(DATA FOR THE TASK Opens)

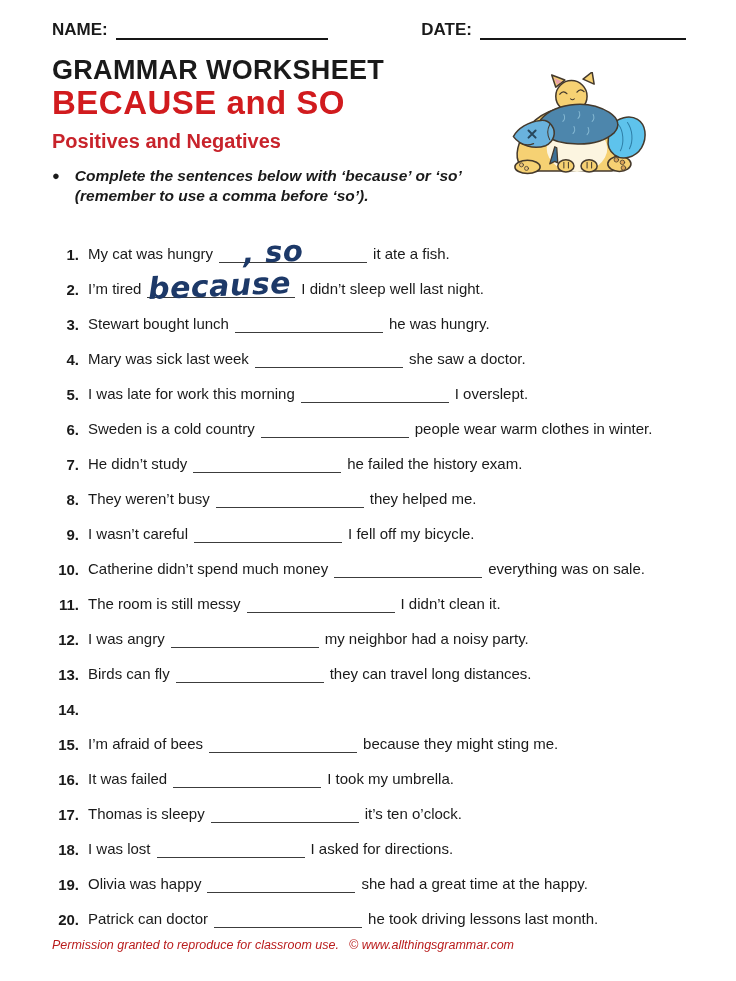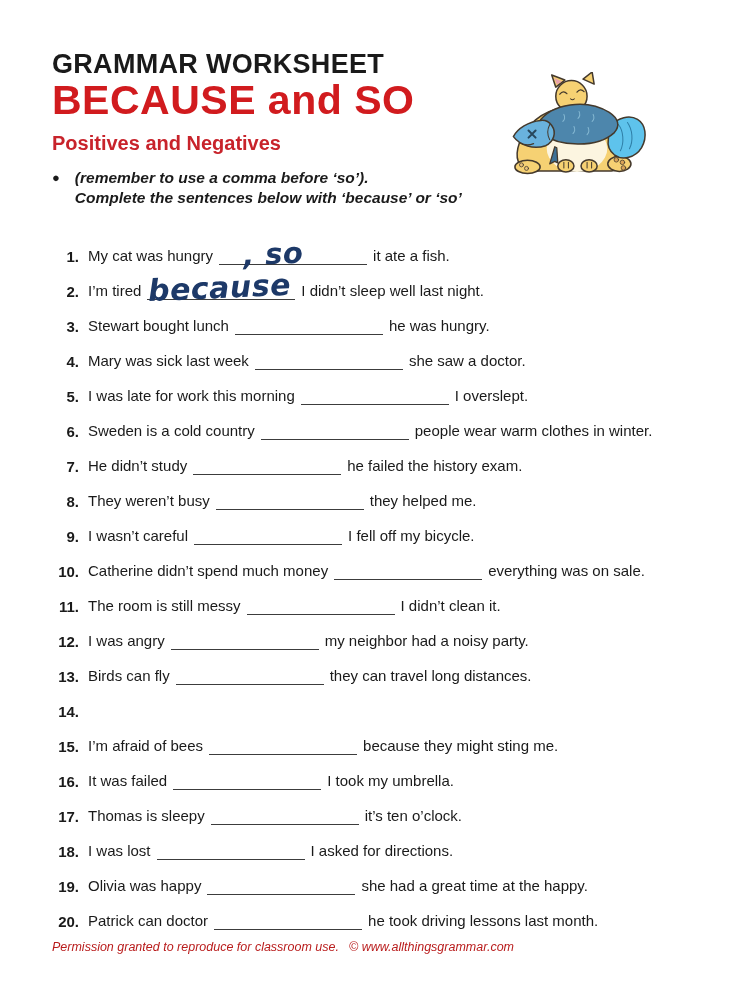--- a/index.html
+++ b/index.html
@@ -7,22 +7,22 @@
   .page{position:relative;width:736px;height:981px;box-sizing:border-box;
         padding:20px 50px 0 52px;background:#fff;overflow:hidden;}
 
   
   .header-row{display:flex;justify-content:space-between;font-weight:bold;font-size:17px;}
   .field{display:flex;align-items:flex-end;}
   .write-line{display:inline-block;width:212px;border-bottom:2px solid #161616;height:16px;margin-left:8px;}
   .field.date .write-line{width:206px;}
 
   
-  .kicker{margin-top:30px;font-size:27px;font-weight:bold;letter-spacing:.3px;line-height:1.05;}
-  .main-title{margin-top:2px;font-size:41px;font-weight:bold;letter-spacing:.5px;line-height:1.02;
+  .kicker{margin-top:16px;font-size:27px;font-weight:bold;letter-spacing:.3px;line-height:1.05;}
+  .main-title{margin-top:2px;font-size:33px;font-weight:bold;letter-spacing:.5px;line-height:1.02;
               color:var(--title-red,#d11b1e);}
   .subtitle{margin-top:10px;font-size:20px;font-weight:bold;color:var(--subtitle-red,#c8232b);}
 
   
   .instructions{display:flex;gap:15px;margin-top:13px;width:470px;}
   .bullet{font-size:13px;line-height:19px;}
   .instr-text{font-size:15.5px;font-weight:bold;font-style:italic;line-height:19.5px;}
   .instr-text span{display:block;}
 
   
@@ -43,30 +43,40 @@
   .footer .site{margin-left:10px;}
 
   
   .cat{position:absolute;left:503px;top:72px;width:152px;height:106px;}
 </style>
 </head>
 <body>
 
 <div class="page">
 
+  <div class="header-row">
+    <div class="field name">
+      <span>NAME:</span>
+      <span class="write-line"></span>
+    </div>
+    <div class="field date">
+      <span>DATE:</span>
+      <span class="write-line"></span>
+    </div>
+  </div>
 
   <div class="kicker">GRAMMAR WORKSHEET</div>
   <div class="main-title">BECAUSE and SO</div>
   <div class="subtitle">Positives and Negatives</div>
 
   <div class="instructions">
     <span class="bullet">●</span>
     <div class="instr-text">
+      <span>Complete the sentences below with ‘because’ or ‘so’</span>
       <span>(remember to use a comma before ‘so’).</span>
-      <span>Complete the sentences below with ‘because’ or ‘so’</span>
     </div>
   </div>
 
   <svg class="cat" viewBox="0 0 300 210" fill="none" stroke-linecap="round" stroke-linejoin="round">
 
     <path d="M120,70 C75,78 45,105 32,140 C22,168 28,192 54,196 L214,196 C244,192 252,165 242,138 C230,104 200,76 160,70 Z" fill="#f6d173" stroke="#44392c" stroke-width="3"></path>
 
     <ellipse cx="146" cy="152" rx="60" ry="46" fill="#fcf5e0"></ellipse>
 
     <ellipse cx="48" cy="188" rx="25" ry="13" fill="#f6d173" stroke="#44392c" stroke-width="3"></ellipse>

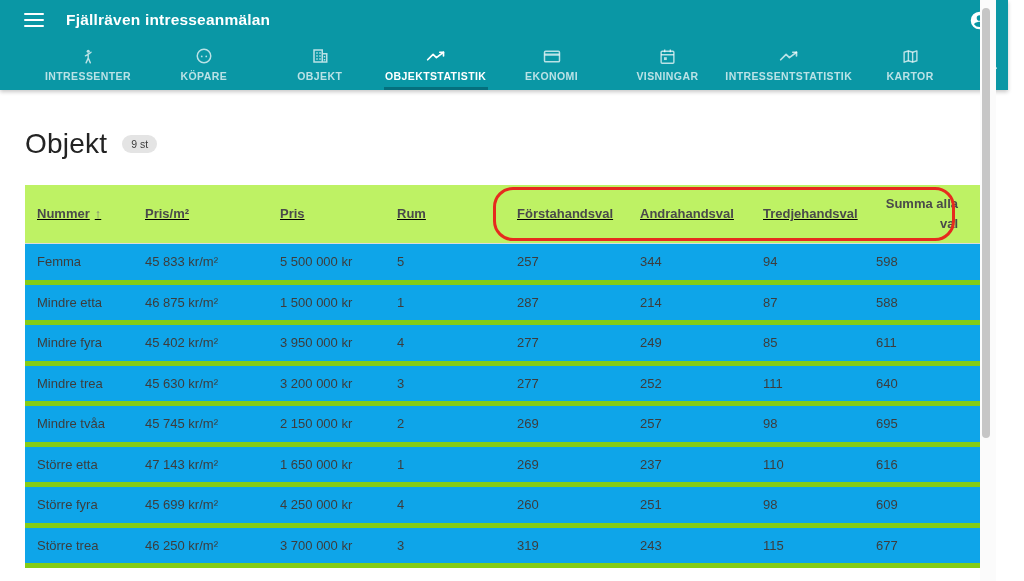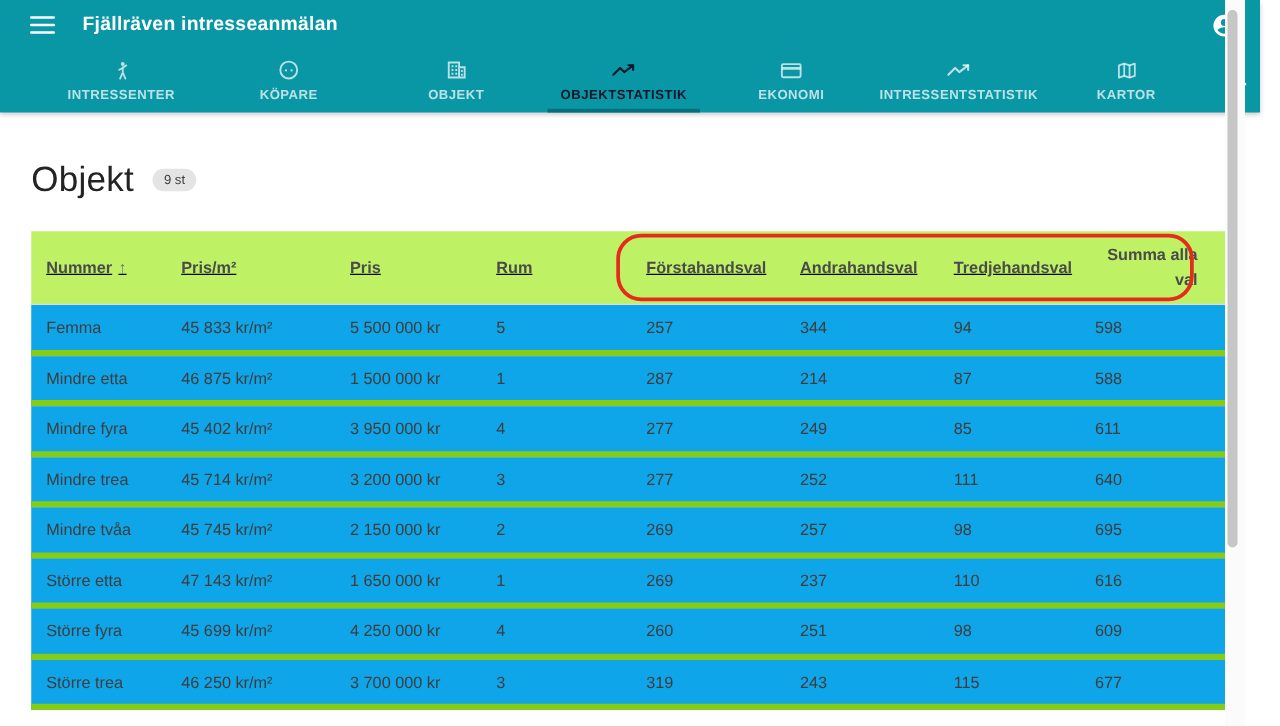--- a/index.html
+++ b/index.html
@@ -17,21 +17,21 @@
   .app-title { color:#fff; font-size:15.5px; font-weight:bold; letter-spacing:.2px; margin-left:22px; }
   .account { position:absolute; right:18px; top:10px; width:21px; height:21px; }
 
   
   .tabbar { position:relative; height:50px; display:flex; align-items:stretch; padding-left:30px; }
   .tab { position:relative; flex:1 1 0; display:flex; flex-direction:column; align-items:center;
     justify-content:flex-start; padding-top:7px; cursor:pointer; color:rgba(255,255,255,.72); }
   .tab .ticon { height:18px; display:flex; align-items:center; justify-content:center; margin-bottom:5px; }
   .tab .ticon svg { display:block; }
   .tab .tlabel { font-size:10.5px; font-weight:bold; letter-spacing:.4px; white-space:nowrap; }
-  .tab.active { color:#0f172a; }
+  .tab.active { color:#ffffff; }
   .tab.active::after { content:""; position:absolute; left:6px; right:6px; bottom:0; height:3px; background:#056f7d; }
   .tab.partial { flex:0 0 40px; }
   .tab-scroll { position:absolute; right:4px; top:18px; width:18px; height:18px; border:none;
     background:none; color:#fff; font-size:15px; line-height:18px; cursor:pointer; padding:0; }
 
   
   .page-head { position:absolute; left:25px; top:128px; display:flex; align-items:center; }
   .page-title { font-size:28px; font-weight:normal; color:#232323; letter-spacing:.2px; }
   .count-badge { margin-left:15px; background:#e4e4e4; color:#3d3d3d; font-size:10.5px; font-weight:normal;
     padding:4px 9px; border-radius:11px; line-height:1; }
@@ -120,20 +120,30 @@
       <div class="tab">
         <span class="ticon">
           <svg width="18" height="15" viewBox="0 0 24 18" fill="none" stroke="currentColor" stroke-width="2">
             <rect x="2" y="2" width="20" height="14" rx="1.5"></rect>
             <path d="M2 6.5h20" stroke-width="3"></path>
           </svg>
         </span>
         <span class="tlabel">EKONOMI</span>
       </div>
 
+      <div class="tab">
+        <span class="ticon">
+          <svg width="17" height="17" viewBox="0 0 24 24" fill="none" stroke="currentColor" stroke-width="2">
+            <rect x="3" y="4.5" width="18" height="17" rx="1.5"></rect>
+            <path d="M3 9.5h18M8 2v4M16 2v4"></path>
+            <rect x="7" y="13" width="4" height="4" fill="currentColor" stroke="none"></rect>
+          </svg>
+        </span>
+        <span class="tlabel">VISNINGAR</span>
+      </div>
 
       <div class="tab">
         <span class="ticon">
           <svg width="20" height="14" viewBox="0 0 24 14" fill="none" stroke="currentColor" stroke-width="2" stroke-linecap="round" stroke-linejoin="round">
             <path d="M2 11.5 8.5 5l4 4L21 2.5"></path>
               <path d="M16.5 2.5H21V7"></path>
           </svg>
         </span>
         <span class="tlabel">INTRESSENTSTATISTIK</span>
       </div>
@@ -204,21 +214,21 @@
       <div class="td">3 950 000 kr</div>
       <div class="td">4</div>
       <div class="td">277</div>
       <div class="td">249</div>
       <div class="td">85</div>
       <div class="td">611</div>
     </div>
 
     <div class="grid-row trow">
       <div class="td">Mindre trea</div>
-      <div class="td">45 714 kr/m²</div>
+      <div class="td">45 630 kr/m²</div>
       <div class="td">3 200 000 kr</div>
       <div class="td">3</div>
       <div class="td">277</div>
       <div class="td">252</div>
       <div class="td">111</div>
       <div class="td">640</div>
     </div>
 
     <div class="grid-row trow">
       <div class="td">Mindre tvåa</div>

(DATA FOR THE TASK Closes)

* **EXERCISE BRIEF**
With every picture removed, give the entries above again exactly.

* **SOLVED PROBLEM**
--- a/index.html
+++ b/index.html
@@ -7,22 +7,22 @@
   .page{position:relative;width:736px;height:981px;box-sizing:border-box;
         padding:20px 50px 0 52px;background:#fff;overflow:hidden;}
 
   
   .header-row{display:flex;justify-content:space-between;font-weight:bold;font-size:17px;}
   .field{display:flex;align-items:flex-end;}
   .write-line{display:inline-block;width:212px;border-bottom:2px solid #161616;height:16px;margin-left:8px;}
   .field.date .write-line{width:206px;}
 
   
-  .kicker{margin-top:30px;font-size:27px;font-weight:bold;letter-spacing:.3px;line-height:1.05;}
-  .main-title{margin-top:2px;font-size:41px;font-weight:bold;letter-spacing:.5px;line-height:1.02;
+  .kicker{margin-top:16px;font-size:27px;font-weight:bold;letter-spacing:.3px;line-height:1.05;}
+  .main-title{margin-top:2px;font-size:33px;font-weight:bold;letter-spacing:.5px;line-height:1.02;
               color:var(--title-red,#d11b1e);}
   .subtitle{margin-top:10px;font-size:20px;font-weight:bold;color:var(--subtitle-red,#c8232b);}
 
   
   .instructions{display:flex;gap:15px;margin-top:13px;width:470px;}
   .bullet{font-size:13px;line-height:19px;}
   .instr-text{font-size:15.5px;font-weight:bold;font-style:italic;line-height:19.5px;}
   .instr-text span{display:block;}
 
   
@@ -43,30 +43,40 @@
   .footer .site{margin-left:10px;}
 
   
   .cat{position:absolute;left:503px;top:72px;width:152px;height:106px;}
 </style>
 </head>
 <body>
 
 <div class="page">
 
+  <div class="header-row">
+    <div class="field name">
+      <span>NAME:</span>
+      <span class="write-line"></span>
+    </div>
+    <div class="field date">
+      <span>DATE:</span>
+      <span class="write-line"></span>
+    </div>
+  </div>
 
   <div class="kicker">GRAMMAR WORKSHEET</div>
   <div class="main-title">BECAUSE and SO</div>
   <div class="subtitle">Positives and Negatives</div>
 
   <div class="instructions">
     <span class="bullet">●</span>
     <div class="instr-text">
+      <span>Complete the sentences below with ‘because’ or ‘so’</span>
       <span>(remember to use a comma before ‘so’).</span>
-      <span>Complete the sentences below with ‘because’ or ‘so’</span>
     </div>
   </div>
 
   <svg class="cat" viewBox="0 0 300 210" fill="none" stroke-linecap="round" stroke-linejoin="round">
 
     <path d="M120,70 C75,78 45,105 32,140 C22,168 28,192 54,196 L214,196 C244,192 252,165 242,138 C230,104 200,76 160,70 Z" fill="#f6d173" stroke="#44392c" stroke-width="3"></path>
 
     <ellipse cx="146" cy="152" rx="60" ry="46" fill="#fcf5e0"></ellipse>
 
     <ellipse cx="48" cy="188" rx="25" ry="13" fill="#f6d173" stroke="#44392c" stroke-width="3"></ellipse>

--- a/index.html
+++ b/index.html
@@ -17,21 +17,21 @@
   .app-title { color:#fff; font-size:15.5px; font-weight:bold; letter-spacing:.2px; margin-left:22px; }
   .account { position:absolute; right:18px; top:10px; width:21px; height:21px; }
 
   
   .tabbar { position:relative; height:50px; display:flex; align-items:stretch; padding-left:30px; }
   .tab { position:relative; flex:1 1 0; display:flex; flex-direction:column; align-items:center;
     justify-content:flex-start; padding-top:7px; cursor:pointer; color:rgba(255,255,255,.72); }
   .tab .ticon { height:18px; display:flex; align-items:center; justify-content:center; margin-bottom:5px; }
   .tab .ticon svg { display:block; }
   .tab .tlabel { font-size:10.5px; font-weight:bold; letter-spacing:.4px; white-space:nowrap; }
-  .tab.active { color:#0f172a; }
+  .tab.active { color:#ffffff; }
   .tab.active::after { content:""; position:absolute; left:6px; right:6px; bottom:0; height:3px; background:#056f7d; }
   .tab.partial { flex:0 0 40px; }
   .tab-scroll { position:absolute; right:4px; top:18px; width:18px; height:18px; border:none;
     background:none; color:#fff; font-size:15px; line-height:18px; cursor:pointer; padding:0; }
 
   
   .page-head { position:absolute; left:25px; top:128px; display:flex; align-items:center; }
   .page-title { font-size:28px; font-weight:normal; color:#232323; letter-spacing:.2px; }
   .count-badge { margin-left:15px; background:#e4e4e4; color:#3d3d3d; font-size:10.5px; font-weight:normal;
     padding:4px 9px; border-radius:11px; line-height:1; }
@@ -120,20 +120,30 @@
       <div class="tab">
         <span class="ticon">
           <svg width="18" height="15" viewBox="0 0 24 18" fill="none" stroke="currentColor" stroke-width="2">
             <rect x="2" y="2" width="20" height="14" rx="1.5"></rect>
             <path d="M2 6.5h20" stroke-width="3"></path>
           </svg>
         </span>
         <span class="tlabel">EKONOMI</span>
       </div>
 
+      <div class="tab">
+        <span class="ticon">
+          <svg width="17" height="17" viewBox="0 0 24 24" fill="none" stroke="currentColor" stroke-width="2">
+            <rect x="3" y="4.5" width="18" height="17" rx="1.5"></rect>
+            <path d="M3 9.5h18M8 2v4M16 2v4"></path>
+            <rect x="7" y="13" width="4" height="4" fill="currentColor" stroke="none"></rect>
+          </svg>
+        </span>
+        <span class="tlabel">VISNINGAR</span>
+      </div>
 
       <div class="tab">
         <span class="ticon">
           <svg width="20" height="14" viewBox="0 0 24 14" fill="none" stroke="currentColor" stroke-width="2" stroke-linecap="round" stroke-linejoin="round">
             <path d="M2 11.5 8.5 5l4 4L21 2.5"></path>
               <path d="M16.5 2.5H21V7"></path>
           </svg>
         </span>
         <span class="tlabel">INTRESSENTSTATISTIK</span>
       </div>
@@ -204,21 +214,21 @@
       <div class="td">3 950 000 kr</div>
       <div class="td">4</div>
       <div class="td">277</div>
       <div class="td">249</div>
       <div class="td">85</div>
       <div class="td">611</div>
     </div>
 
     <div class="grid-row trow">
       <div class="td">Mindre trea</div>
-      <div class="td">45 714 kr/m²</div>
+      <div class="td">45 630 kr/m²</div>
       <div class="td">3 200 000 kr</div>
       <div class="td">3</div>
       <div class="td">277</div>
       <div class="td">252</div>
       <div class="td">111</div>
       <div class="td">640</div>
     </div>
 
     <div class="grid-row trow">
       <div class="td">Mindre tvåa</div>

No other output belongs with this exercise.